Strange enough, if the power is not nice and smooth, you might actually be able to "clean it up" and get the "chops" closer to the zero crossings by turning down the dimmer level slightly! (It doesn't seem intuitive -- more power at less than 100%, but slight power drop as you approach 100%? But depending on the dimmer's triggering circuit, and the load's complex impedance, this can sometimes be the case! Especially since the trigger system of many dimmer circuits is effectively in series with the load, and therefore the V-I phase offset of a complex load impedance affects the phasing of the dimmer's trigger!)

Interestingly, variable speed controls for ceiling fans and variable-speed electric drills actually operate the exact same way as light dimmers do! How do they do it without damage? They limit the range of their trigger point to keep it close to the start of the half-cycle, so the motor never stalls. (Or as a more intuitive concept, they "only operate in a small upper range".) Their trigger circuit is also not too-badly affected by the motor inductance. And their TRIAC is rated to handle voltages a fair bit higher than nominal AC peak. Ceiling fan controls also initially turn on the power at "100%", so the motor gets enough start-up torque before the operator will likely turn down the speed. (And in both cases, the motors are also designed so a little phase-chopping won't hurt them.)

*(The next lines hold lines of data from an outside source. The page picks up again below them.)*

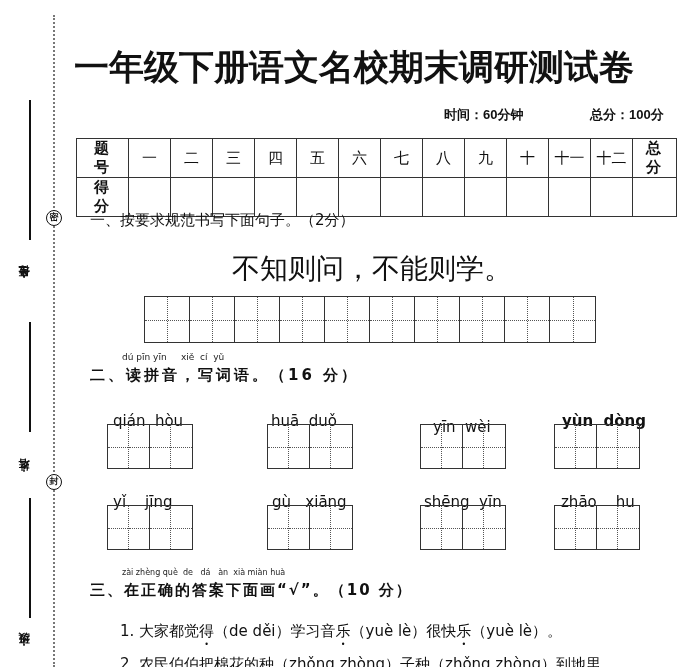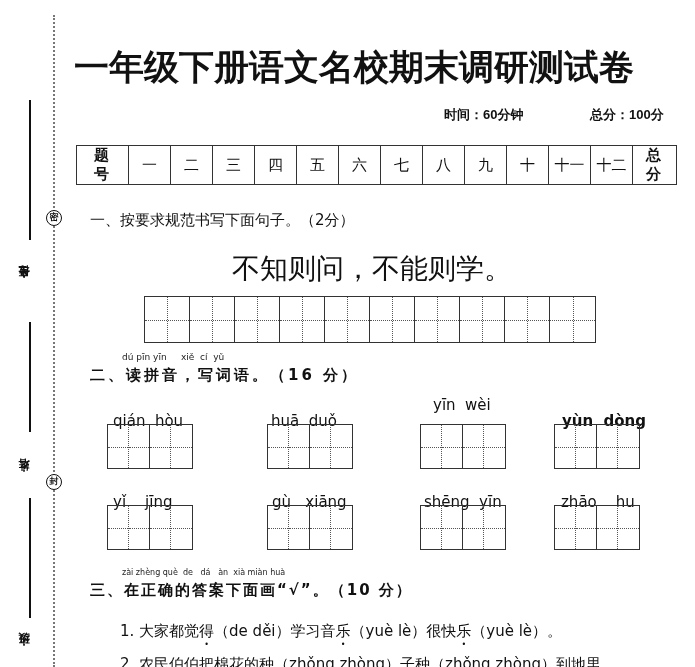--- a/index.html
+++ b/index.html
@@ -18,7 +18,7 @@
            font-family: "DejaVu Sans", sans-serif; white-space: nowrap; }
   .meta { position: absolute; top: 106px; font-size: 13px; font-weight: bold; font-family: Liberation Sans, sans-serif; }
 
-  table.score { position: absolute; left: 76px; top: 138px; border-collapse: collapse; margin-top: 7px; }
+  table.score { position: absolute; left: 76px; top: 138px; border-collapse: collapse; }
   table.score td { border: 1.5px solid #333; height: 28px; text-align: center; font-size: 15px; font-weight: bold; }
   table.score td.hdr { width: 52px; letter-spacing: 6px; padding-left: 4px; }
   table.score td.num { width: 42px; font-weight: normal; }

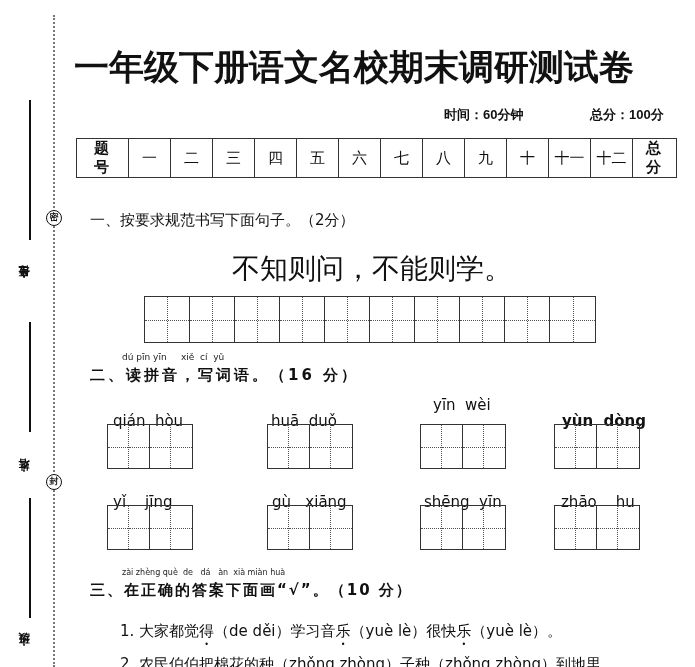--- a/index.html
+++ b/index.html
@@ -79,6 +79,22 @@
     <td class="num">十一</td>
     <td class="num">十二</td>
     <td class="total">总 分</td>
+  </tr>
+  <tr>
+    <td class="hdr">得 分</td>
+    <td></td>
+    <td></td>
+    <td></td>
+    <td></td>
+    <td></td>
+    <td></td>
+    <td></td>
+    <td></td>
+    <td></td>
+    <td></td>
+    <td></td>
+    <td></td>
+    <td></td>
   </tr>
 </tbody>
   </table>

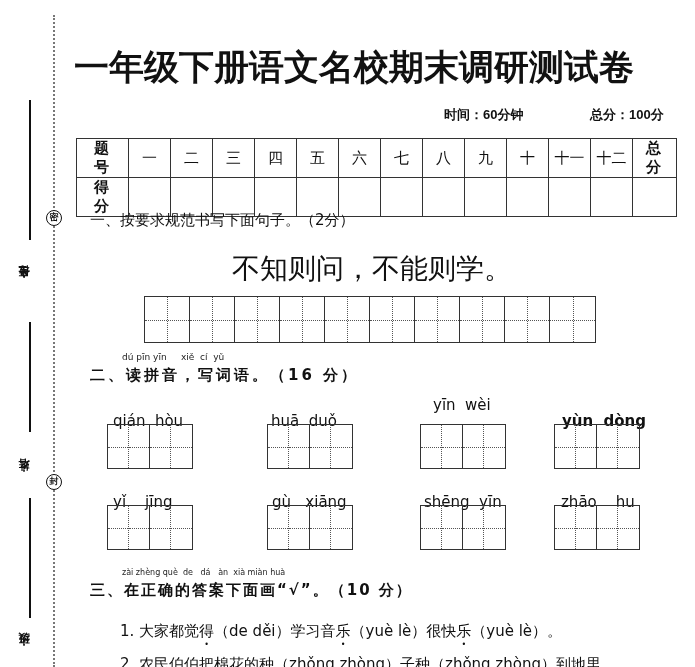--- a/index.html
+++ b/index.html
@@ -131,7 +131,7 @@
     <div class="cell"></div>
     <div class="cell"></div>
 </div>
-<div class="pinyin" style="left:433px;top:386px;">yīn  wèi</div>
+<div class="pinyin" style="left:433px;top:408px;">yīn  wèi</div>
 <div class="word-box" style="left:420px;top:424px;">
   <div class="cell"></div>
     <div class="cell mid"></div>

So if you have a carpet dryer or fan or whatever which you want to run at variable speed, the answer may not necessarily be a definitive "no"! Look into its motor design, and the design of the dimmer you intend to use, and how the two interact. If the device has separate control electronics with their own power supply (and you don't mind voiding its warranty and modifying circuits), you can usually disconnect that from the motor's supply and run it off a separate "clean" continuous AC power line. (If there are heating elements though, you don't want to reduce the air flow over them when they're in use! Best bet is to disconnect any heating elements if you're going to be monkeying around with variable air flow rates.)